DATA RECORDS –
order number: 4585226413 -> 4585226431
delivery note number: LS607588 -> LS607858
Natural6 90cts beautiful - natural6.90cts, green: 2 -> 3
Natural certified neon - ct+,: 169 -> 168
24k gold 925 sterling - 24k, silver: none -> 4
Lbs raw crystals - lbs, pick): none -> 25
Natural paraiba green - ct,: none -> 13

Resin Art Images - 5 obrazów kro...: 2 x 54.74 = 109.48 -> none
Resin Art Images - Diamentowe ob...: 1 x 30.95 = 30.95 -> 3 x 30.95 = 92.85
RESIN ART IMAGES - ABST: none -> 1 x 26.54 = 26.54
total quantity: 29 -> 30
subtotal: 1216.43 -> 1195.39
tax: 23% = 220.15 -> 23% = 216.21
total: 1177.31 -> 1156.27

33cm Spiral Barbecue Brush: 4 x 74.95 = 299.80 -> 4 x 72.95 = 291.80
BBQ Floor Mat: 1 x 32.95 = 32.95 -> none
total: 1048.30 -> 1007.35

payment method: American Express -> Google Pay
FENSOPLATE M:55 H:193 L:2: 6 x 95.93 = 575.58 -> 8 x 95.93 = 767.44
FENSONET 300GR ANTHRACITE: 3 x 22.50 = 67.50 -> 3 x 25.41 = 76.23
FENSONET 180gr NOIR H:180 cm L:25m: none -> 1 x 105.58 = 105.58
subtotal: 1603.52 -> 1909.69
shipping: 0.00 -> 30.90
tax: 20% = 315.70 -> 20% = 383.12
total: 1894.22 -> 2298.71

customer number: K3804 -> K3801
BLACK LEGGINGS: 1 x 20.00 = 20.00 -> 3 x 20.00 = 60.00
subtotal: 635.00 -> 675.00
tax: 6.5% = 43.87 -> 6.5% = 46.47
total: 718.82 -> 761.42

TASK REQUIREMENTS – Include both ends. Return the line holding "tax: 20% = 315.70 -> 20% = 383.12" and all lines after it in the records above, exactly as written.

SOLUTION TO THIS TASK –
tax: 20% = 315.70 -> 20% = 383.12
total: 1894.22 -> 2298.71

customer number: K3804 -> K3801
BLACK LEGGINGS: 1 x 20.00 = 20.00 -> 3 x 20.00 = 60.00
subtotal: 635.00 -> 675.00
tax: 6.5% = 43.87 -> 6.5% = 46.47
total: 718.82 -> 761.42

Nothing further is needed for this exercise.